→ What is being asked: Return only those lines of the listing that hold the word "button".

→ Source data:
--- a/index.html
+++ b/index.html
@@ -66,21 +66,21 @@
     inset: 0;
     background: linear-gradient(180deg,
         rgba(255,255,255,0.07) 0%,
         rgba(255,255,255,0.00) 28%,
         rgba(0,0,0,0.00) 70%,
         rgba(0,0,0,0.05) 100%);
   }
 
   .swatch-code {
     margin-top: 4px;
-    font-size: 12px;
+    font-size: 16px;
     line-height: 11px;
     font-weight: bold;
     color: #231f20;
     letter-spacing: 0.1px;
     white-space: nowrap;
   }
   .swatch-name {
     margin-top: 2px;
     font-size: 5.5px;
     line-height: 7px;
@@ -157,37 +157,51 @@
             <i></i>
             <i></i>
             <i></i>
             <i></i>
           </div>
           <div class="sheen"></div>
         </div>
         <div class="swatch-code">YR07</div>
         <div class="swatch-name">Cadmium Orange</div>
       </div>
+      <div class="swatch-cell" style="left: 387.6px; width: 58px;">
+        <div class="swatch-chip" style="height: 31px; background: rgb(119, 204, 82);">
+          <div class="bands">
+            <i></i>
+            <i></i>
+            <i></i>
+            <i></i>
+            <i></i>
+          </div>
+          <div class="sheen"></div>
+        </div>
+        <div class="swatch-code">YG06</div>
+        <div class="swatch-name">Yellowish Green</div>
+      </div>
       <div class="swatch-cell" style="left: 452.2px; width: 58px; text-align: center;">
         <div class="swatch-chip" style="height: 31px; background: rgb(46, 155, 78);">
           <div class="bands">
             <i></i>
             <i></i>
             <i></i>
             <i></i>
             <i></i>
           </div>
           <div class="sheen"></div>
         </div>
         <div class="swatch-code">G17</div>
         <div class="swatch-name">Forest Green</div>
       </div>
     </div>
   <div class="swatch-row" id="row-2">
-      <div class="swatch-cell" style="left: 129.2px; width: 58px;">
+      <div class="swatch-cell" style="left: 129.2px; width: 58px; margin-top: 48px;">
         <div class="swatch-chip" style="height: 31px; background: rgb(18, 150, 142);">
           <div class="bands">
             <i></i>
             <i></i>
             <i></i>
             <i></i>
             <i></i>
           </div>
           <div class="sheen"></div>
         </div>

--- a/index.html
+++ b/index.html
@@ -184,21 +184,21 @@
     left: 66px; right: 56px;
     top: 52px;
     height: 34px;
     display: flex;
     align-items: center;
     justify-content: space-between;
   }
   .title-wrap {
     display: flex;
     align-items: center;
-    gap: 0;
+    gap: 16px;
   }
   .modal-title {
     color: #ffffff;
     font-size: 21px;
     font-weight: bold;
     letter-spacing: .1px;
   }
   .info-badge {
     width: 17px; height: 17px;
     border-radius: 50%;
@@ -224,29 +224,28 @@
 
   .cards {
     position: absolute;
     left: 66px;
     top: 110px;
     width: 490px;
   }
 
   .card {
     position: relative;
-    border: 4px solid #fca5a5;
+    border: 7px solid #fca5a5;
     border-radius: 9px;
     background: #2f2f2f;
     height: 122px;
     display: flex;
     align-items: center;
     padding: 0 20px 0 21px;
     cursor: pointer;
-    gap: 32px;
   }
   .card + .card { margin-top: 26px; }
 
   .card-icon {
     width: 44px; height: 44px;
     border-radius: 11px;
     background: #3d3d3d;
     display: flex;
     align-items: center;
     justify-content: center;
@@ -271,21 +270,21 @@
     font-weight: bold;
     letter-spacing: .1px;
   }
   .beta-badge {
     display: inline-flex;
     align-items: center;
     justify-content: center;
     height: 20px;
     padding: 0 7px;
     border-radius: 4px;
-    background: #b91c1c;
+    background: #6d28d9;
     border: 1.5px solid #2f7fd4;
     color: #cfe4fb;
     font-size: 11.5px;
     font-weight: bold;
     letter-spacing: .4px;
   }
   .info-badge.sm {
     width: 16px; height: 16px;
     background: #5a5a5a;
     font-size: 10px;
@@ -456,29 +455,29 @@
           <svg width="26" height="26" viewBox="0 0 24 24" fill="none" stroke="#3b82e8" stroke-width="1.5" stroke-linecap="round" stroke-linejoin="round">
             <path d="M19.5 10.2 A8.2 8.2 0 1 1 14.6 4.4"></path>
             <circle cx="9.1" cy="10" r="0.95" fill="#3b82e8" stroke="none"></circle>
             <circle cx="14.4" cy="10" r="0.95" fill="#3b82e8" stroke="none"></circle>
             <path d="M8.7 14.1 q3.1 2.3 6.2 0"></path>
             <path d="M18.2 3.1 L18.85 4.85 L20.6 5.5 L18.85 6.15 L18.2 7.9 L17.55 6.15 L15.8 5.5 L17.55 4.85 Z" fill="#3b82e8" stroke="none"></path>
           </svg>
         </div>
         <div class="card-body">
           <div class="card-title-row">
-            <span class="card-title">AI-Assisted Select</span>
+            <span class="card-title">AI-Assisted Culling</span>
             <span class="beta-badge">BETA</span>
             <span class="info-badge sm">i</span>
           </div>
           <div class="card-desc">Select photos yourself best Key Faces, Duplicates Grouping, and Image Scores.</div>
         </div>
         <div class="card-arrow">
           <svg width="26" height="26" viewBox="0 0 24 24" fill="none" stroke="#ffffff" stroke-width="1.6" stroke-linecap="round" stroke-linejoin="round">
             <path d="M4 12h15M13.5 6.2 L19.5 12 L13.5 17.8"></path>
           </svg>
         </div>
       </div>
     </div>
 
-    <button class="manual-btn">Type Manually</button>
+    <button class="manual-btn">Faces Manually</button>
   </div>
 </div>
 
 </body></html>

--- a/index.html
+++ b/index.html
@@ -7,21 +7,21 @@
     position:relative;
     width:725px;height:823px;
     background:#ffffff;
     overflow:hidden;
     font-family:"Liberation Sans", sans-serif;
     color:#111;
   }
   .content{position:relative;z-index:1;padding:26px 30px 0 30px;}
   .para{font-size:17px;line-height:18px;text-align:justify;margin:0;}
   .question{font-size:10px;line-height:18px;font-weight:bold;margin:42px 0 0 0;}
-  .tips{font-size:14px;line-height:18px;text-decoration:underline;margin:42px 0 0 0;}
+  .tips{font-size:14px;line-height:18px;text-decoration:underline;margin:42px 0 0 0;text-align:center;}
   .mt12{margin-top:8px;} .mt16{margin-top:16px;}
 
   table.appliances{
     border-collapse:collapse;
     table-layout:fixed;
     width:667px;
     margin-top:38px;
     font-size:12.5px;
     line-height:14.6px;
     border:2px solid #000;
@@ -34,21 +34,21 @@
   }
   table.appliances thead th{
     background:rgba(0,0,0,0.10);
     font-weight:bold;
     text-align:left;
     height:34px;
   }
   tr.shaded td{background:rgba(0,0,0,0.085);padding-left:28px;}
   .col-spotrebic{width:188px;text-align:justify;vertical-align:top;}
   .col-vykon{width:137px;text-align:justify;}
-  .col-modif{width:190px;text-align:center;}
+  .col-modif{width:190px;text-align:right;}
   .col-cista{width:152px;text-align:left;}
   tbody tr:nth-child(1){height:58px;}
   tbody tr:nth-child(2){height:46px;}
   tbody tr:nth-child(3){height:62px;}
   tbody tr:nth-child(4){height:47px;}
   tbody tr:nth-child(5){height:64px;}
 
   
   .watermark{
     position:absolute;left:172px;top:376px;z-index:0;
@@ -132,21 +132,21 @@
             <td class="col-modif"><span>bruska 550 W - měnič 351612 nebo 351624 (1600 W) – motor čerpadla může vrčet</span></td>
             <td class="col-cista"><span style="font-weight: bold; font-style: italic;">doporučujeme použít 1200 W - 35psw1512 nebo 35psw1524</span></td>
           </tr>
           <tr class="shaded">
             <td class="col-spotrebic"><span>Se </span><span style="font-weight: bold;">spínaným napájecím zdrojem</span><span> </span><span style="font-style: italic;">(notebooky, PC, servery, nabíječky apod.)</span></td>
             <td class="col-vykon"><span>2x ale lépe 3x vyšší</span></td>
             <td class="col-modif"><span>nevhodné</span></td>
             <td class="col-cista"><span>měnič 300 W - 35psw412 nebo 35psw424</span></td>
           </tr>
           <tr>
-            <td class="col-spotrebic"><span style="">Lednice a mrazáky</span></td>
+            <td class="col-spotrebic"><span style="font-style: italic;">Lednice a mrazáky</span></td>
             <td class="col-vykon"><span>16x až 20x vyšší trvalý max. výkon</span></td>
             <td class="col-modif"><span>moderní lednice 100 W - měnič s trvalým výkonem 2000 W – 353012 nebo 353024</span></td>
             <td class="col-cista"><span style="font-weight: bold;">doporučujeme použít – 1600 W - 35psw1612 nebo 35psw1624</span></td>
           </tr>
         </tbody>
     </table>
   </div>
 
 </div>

→ Answer to this problem:
-    <button class="manual-btn">Type Manually</button>
+    <button class="manual-btn">Faces Manually</button>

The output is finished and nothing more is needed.